Re: Unicode normalization in CSS

From: Mark Davis ☕ (mark@macchiato.com)
Date: Fri Apr 08 2011 - 17:34:04 CDT

  • Next message: Christopher Fynn: "Re: On the possibility of encoding some localizable sentences in plane 7"

    > without a non-lossy normalization scheme, which Unicode currently lacks

    Depending on what is meant, this either trivially true, trivially false, or
    materially false. Any sense of "non-lossy" can only be measured against what
    is expected to be maintained. A normalization scheme that preserves all code
    points and their order, is completely lossless under any measure; it is the
    identity operation. And Unicode has that ;-).

    Any other normalization scheme loses some information; that is the purpose,
    after all, of normalization. The question is what that information is. NFC,
    for example, maintains all Unicode canonical equivalences, since that is
    what it is measured against. That is, two strings are canonically equivalent
    iff their NFC forms are the same.

    > (NFC having been hijacked by the anti-compatibility-character crusades)
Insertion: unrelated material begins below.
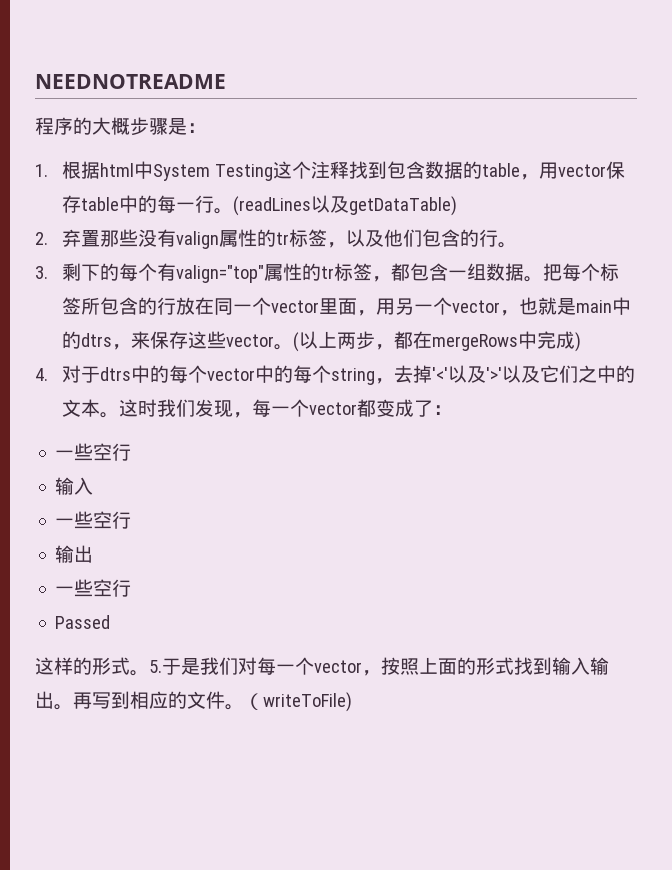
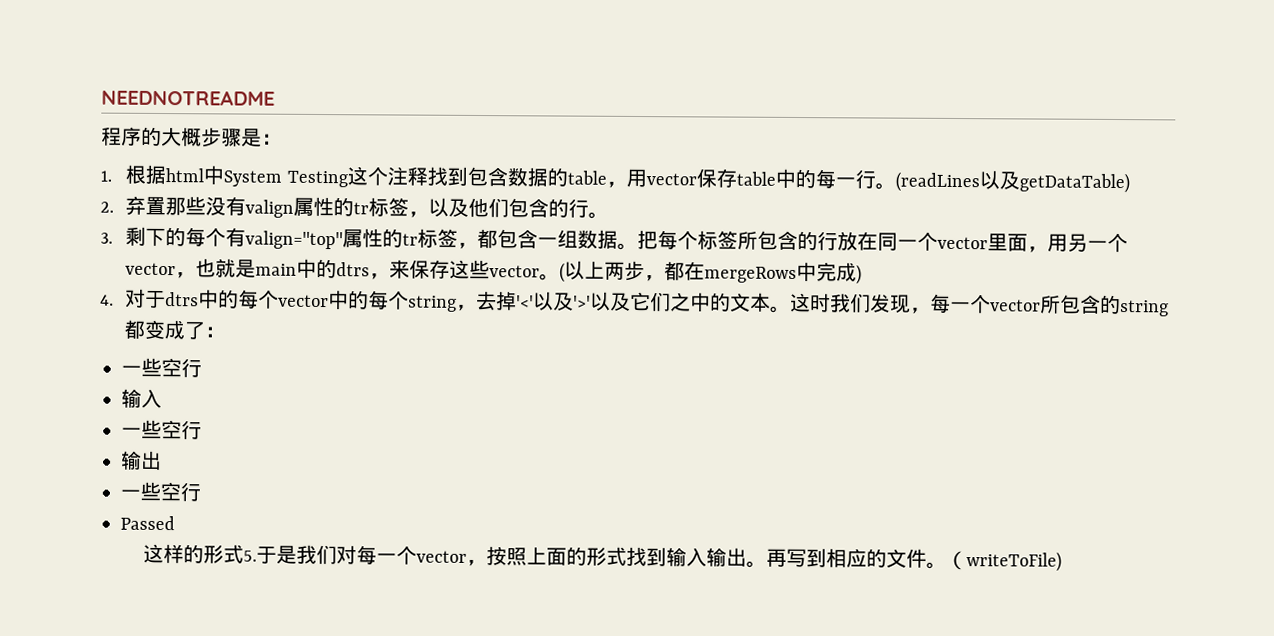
- 这时我们发现，每一个vector都变成了：
+ 这时我们发现，每一个vector所包含的string都变成了：
- 这样的形式。5.于是我们对每一个vector，按照上面的形式找到输入输出。
+ 这样的形式5.于是我们对每一个vector，按照上面的形式找到输入输出。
    That's a myth; there was no hijacking going on. What there was is a mistake
    early on, in categorizing the CJK compatibility characters as being
    canonical equivalents. That was recognized later on, but by then stability
    considerations prevented it from being fixed. Excluding those, there are
    relatively few characters (currently) that are not allowed in NFC.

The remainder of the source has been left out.